◆ **Task requirements**: Each line of the listing where "left" appears should be reported.

********

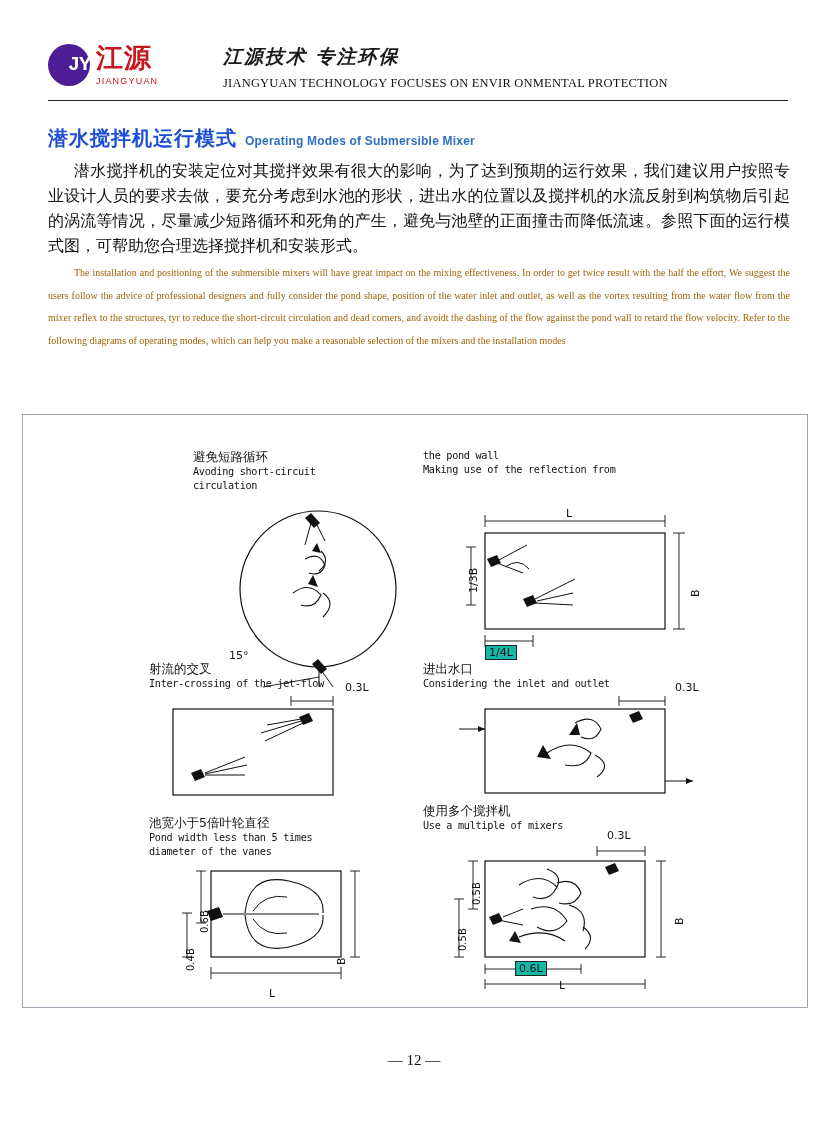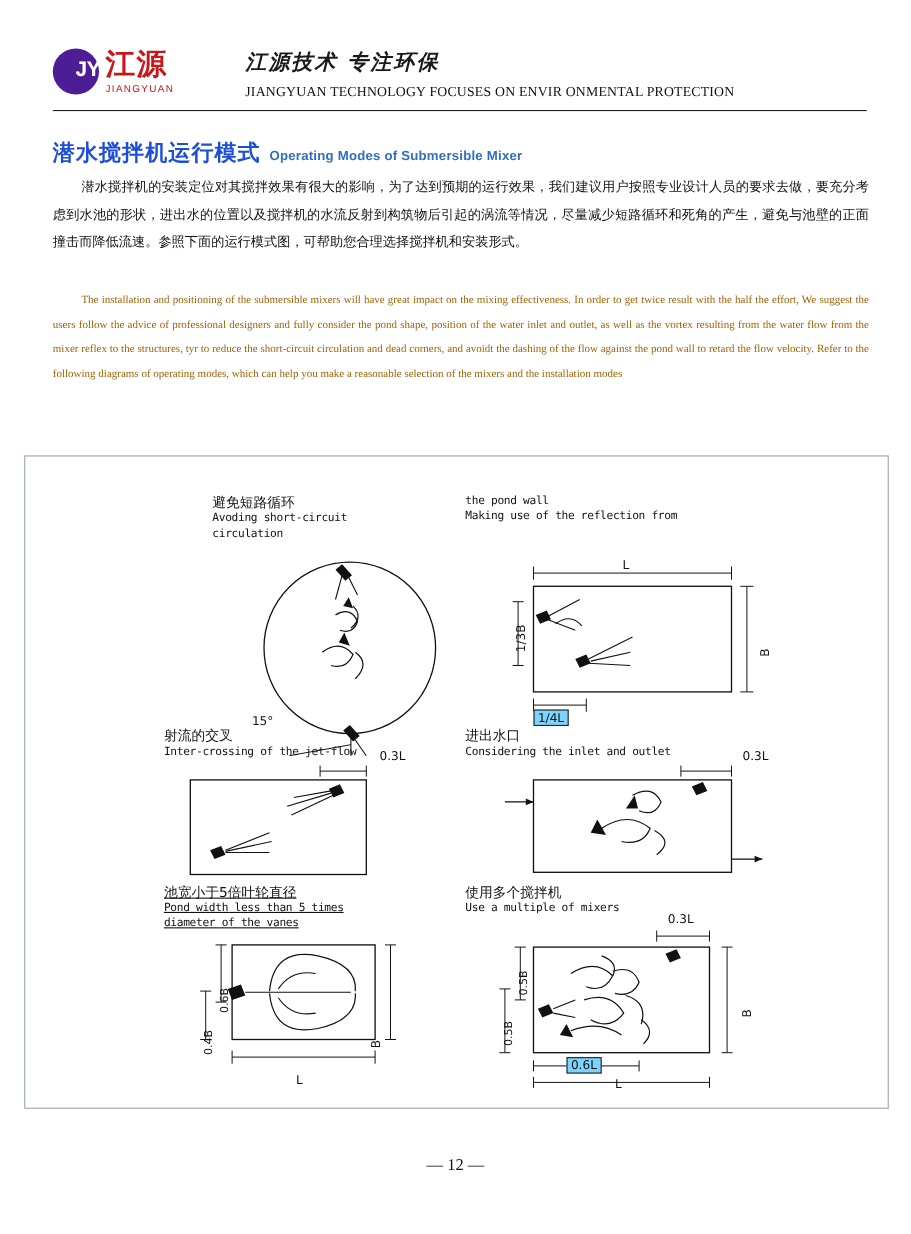--- a/index.html
+++ b/index.html
@@ -125,7 +125,7 @@
     top: 158px;
     width: 742px;
     font-family: "DejaVu Sans", sans-serif;
-    font-size: 12px;
+    font-size: 16px;
     line-height: 25px;
     text-indent: 26px;
     text-align: justify;

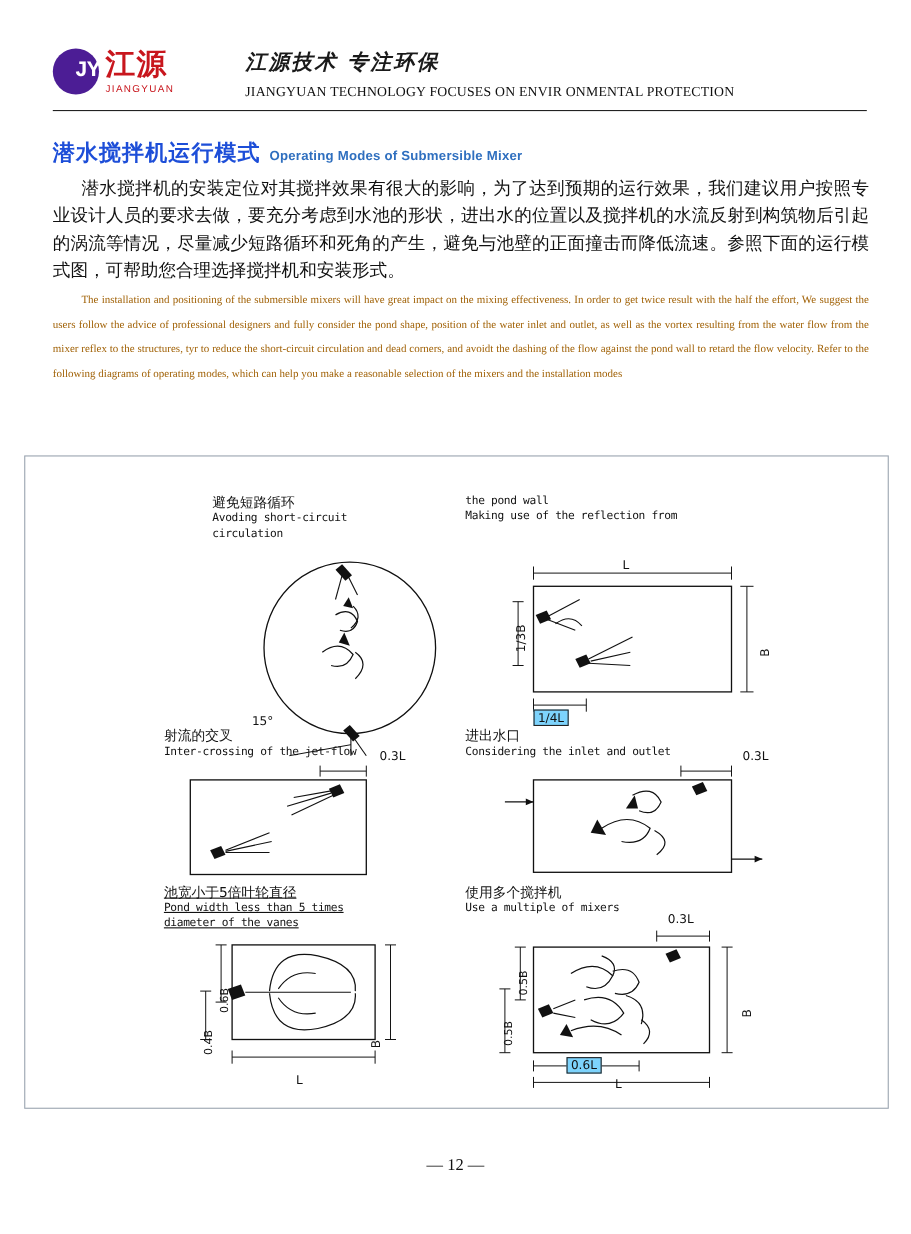--- a/index.html
+++ b/index.html
@@ -182,7 +182,7 @@
   .dimlabel.boxed {
     border: 1px solid #222;
     padding: 0 3px;
-    background: #7dd3fc;
+    background: #14b8a6;
   }
   .rot {
     transform: rotate(-90deg);

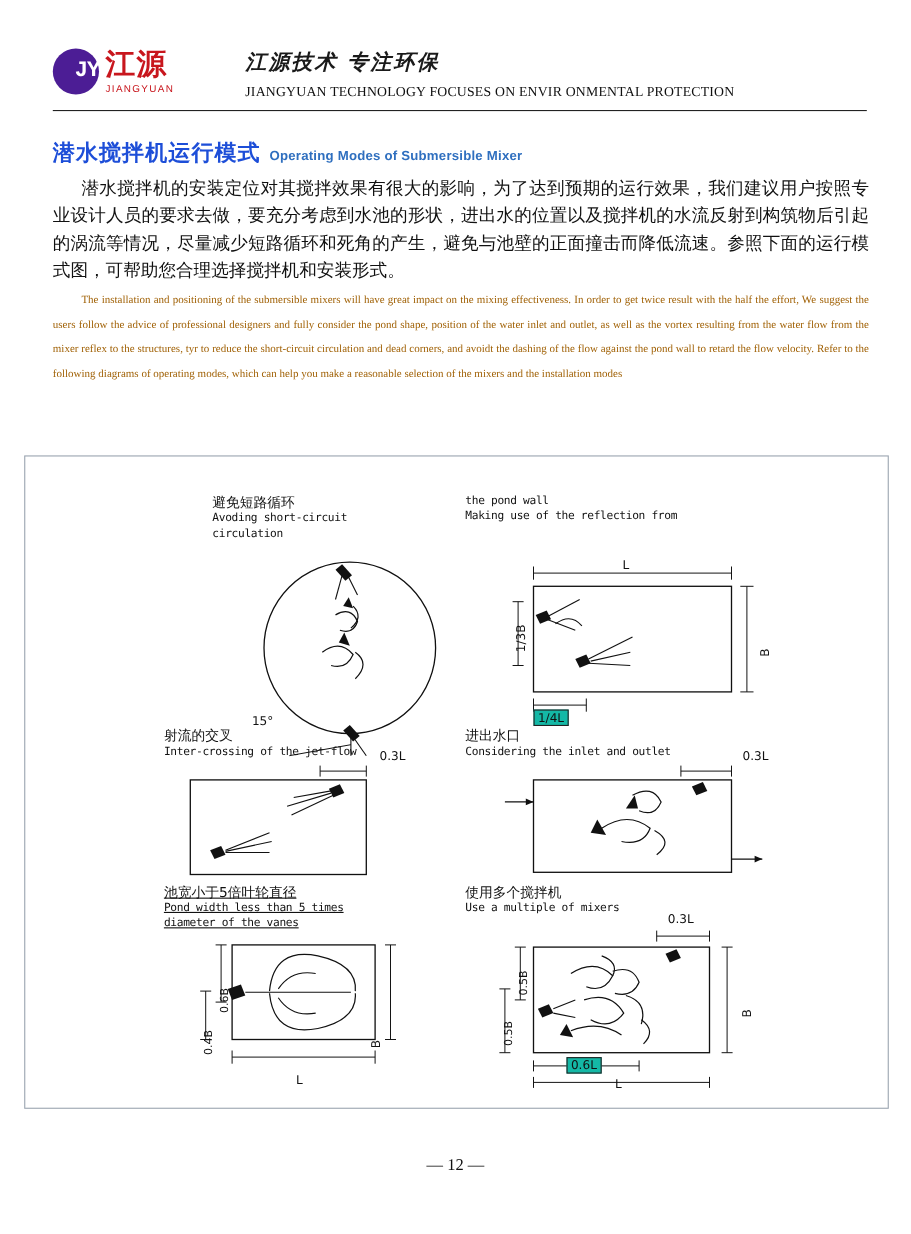--- a/index.html
+++ b/index.html
@@ -342,7 +342,7 @@
       <div class="dimlabel" style="left:252px; top:20px;">0.3L</div>
     </div>
 
-    <div class="fig" style="left:126px; top:388px; width:280px; height:190px;text-decoration:underline;">
+    <div class="fig" style="left:126px; top:400px; width:280px; height:190px;">
       <div class="cap-cn">池宽小于5倍叶轮直径</div>
       <div class="cap-en">Pond width less than 5 times</div>
       <div class="cap-en">diameter of the vanes</div>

********

◆ **Written answer**:
       <div class="dimlabel" style="left:252px; top:20px;">0.3L</div>
-    <div class="fig" style="left:126px; top:388px; width:280px; height:190px;text-decoration:underline;">
+    <div class="fig" style="left:126px; top:400px; width:280px; height:190px;">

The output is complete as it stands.